======== Records for the exercise ========
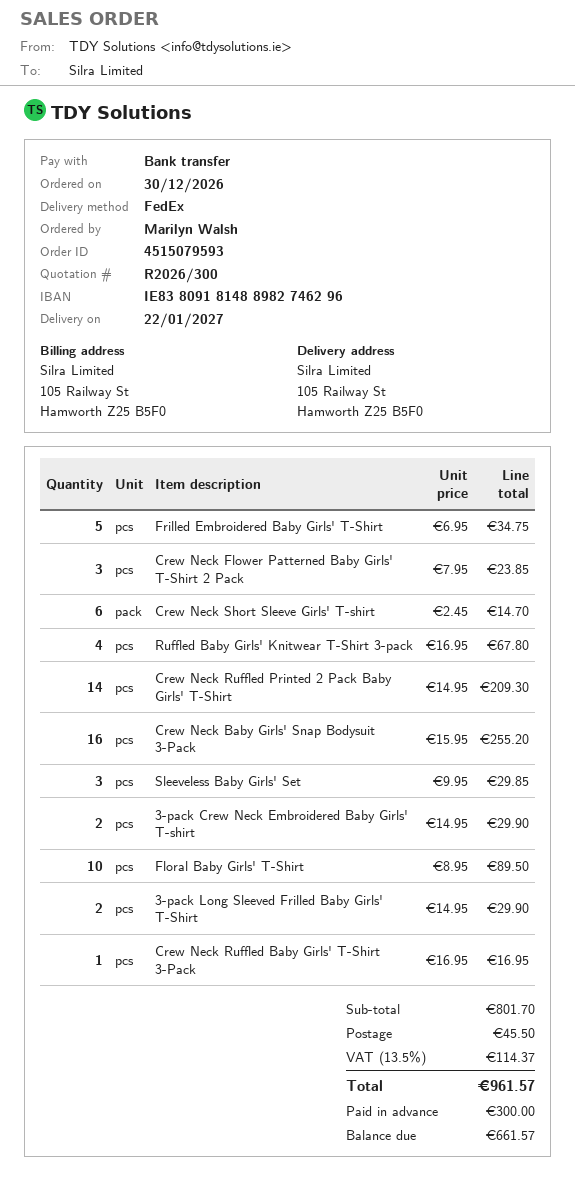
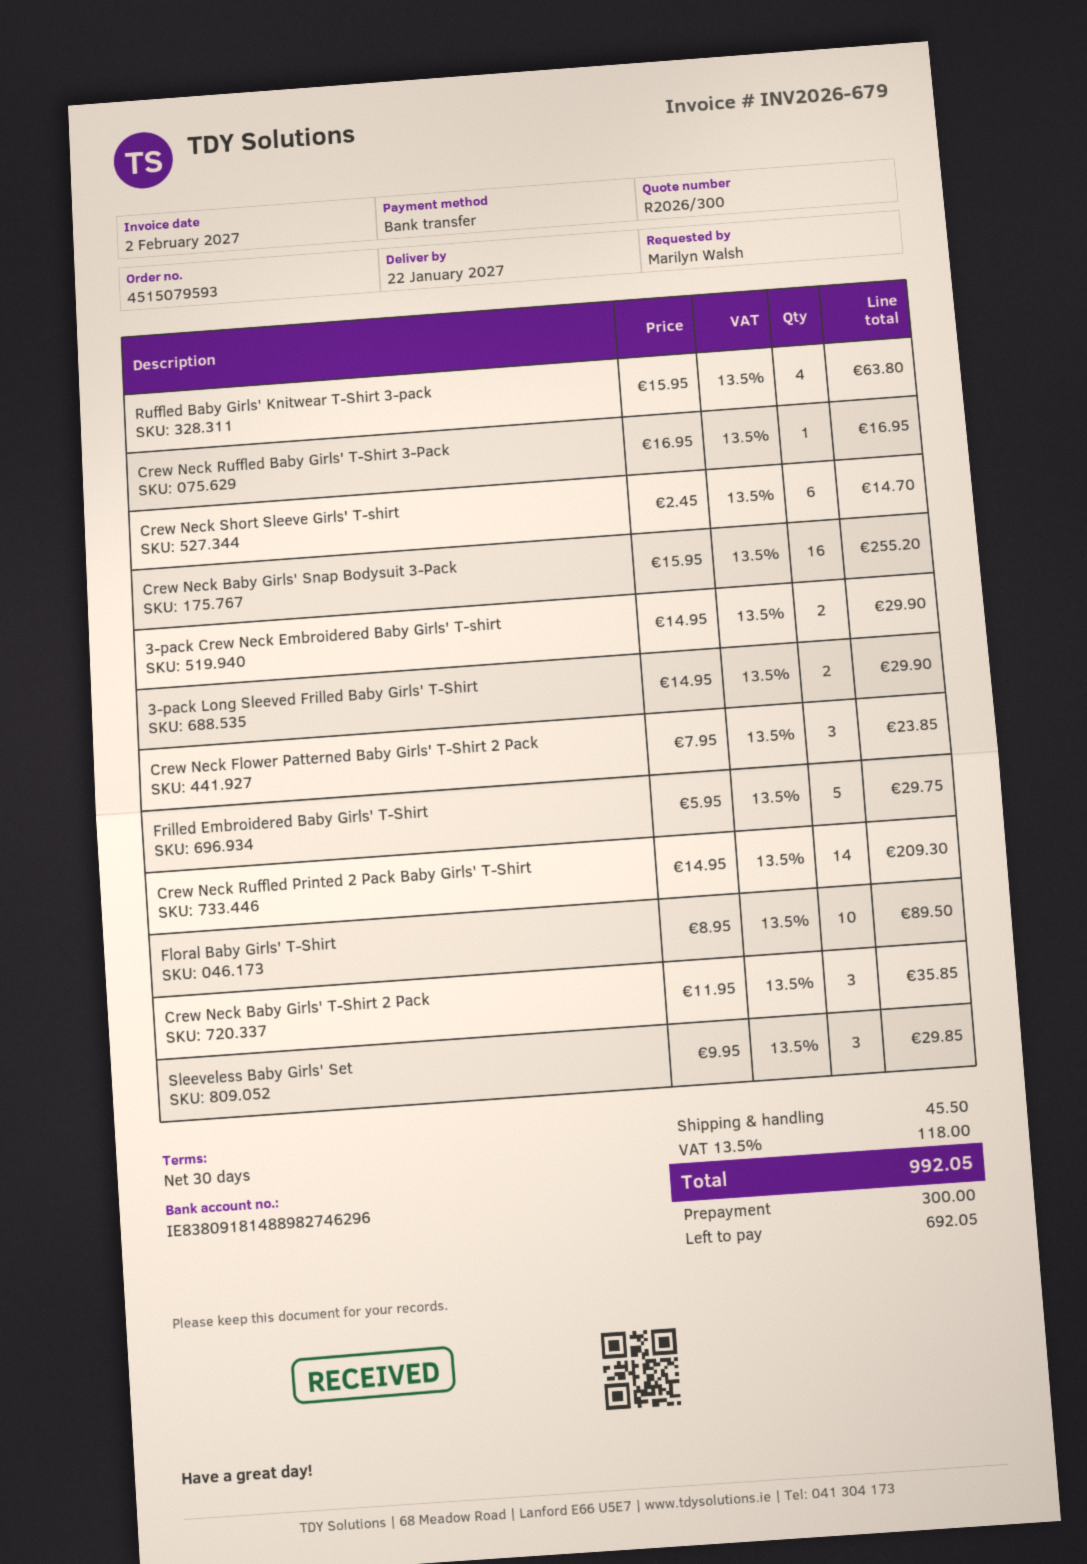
Frilled Embroidered Baby Girls' T-Shirt: 5 x 6.95 = 34.75 -> 5 x 5.95 = 29.75
Ruffled Baby Girls' Knitwear T-Shirt 3-pack: 4 x 16.95 = 67.80 -> 4 x 15.95 = 63.80
Crew Neck Baby Girls' T-Shirt 2 Pack: none -> 3 x 11.95 = 35.85
tax: 13.5% = 114.37 -> 13.5% = 118.00
total: 961.57 -> 992.05
balance: 661.57 -> 692.05

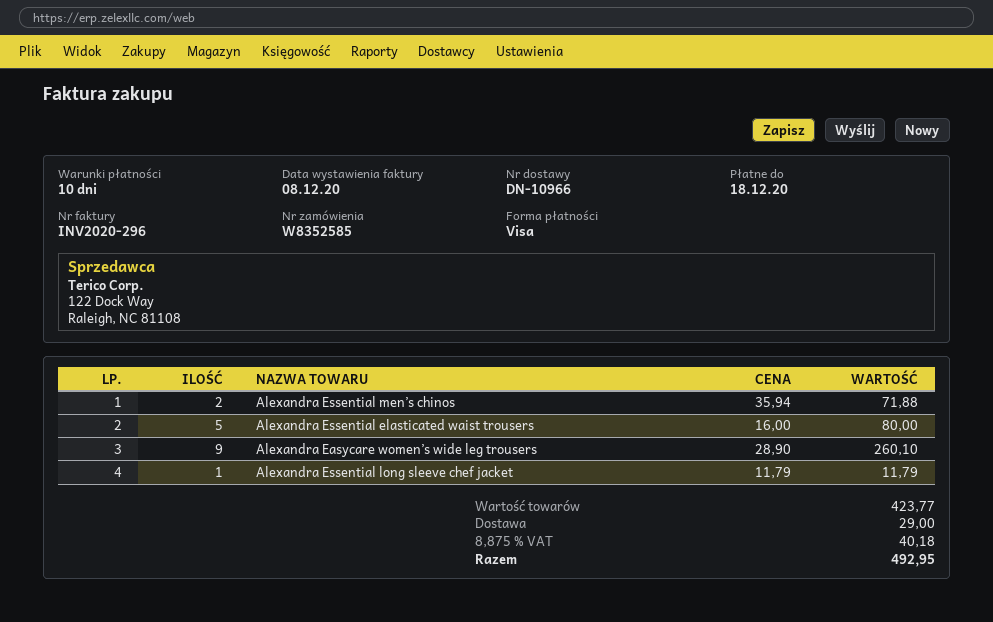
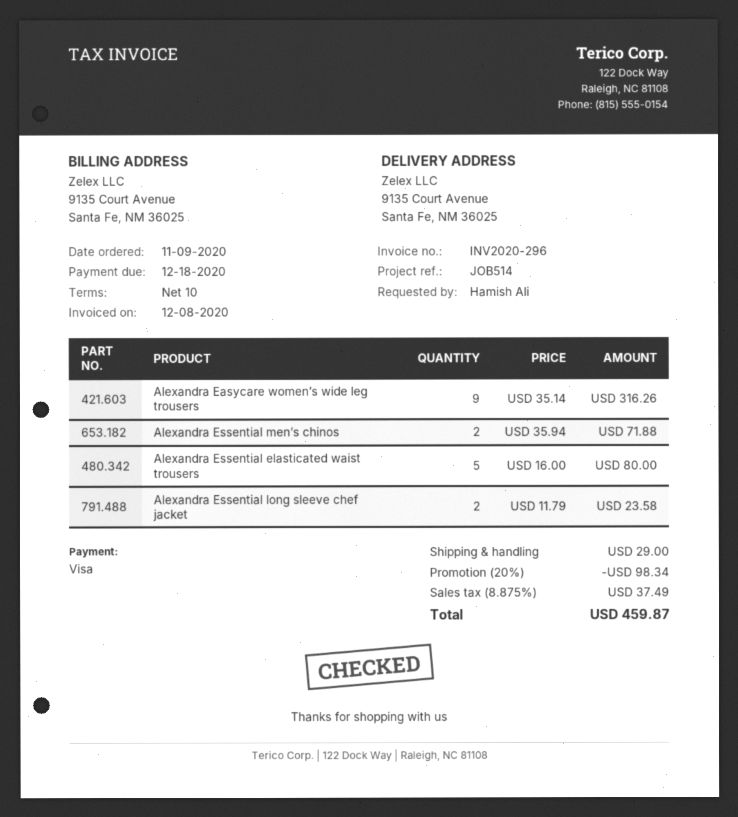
Alexandra Easycare women’s wide leg trousers: 9 x 28.90 = 260.10 -> 9 x 35.14 = 316.26
Alexandra Essential long sleeve chef jacket: 1 x 11.79 = 11.79 -> 2 x 11.79 = 23.58
discount: none -> 20% = 98.34
tax: 8.875% = 40.18 -> 8.875% = 37.49
total: 492.95 -> 459.87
========
● **What you need to do**: Write out the entries again, exactly as given, skipping any images.

● **Answer to the problem**:
Frilled Embroidered Baby Girls' T-Shirt: 5 x 6.95 = 34.75 -> 5 x 5.95 = 29.75
Ruffled Baby Girls' Knitwear T-Shirt 3-pack: 4 x 16.95 = 67.80 -> 4 x 15.95 = 63.80
Crew Neck Baby Girls' T-Shirt 2 Pack: none -> 3 x 11.95 = 35.85
tax: 13.5% = 114.37 -> 13.5% = 118.00
total: 961.57 -> 992.05
balance: 661.57 -> 692.05

Alexandra Easycare women’s wide leg trousers: 9 x 28.90 = 260.10 -> 9 x 35.14 = 316.26
Alexandra Essential long sleeve chef jacket: 1 x 11.79 = 11.79 -> 2 x 11.79 = 23.58
discount: none -> 20% = 98.34
tax: 8.875% = 40.18 -> 8.875% = 37.49
total: 492.95 -> 459.87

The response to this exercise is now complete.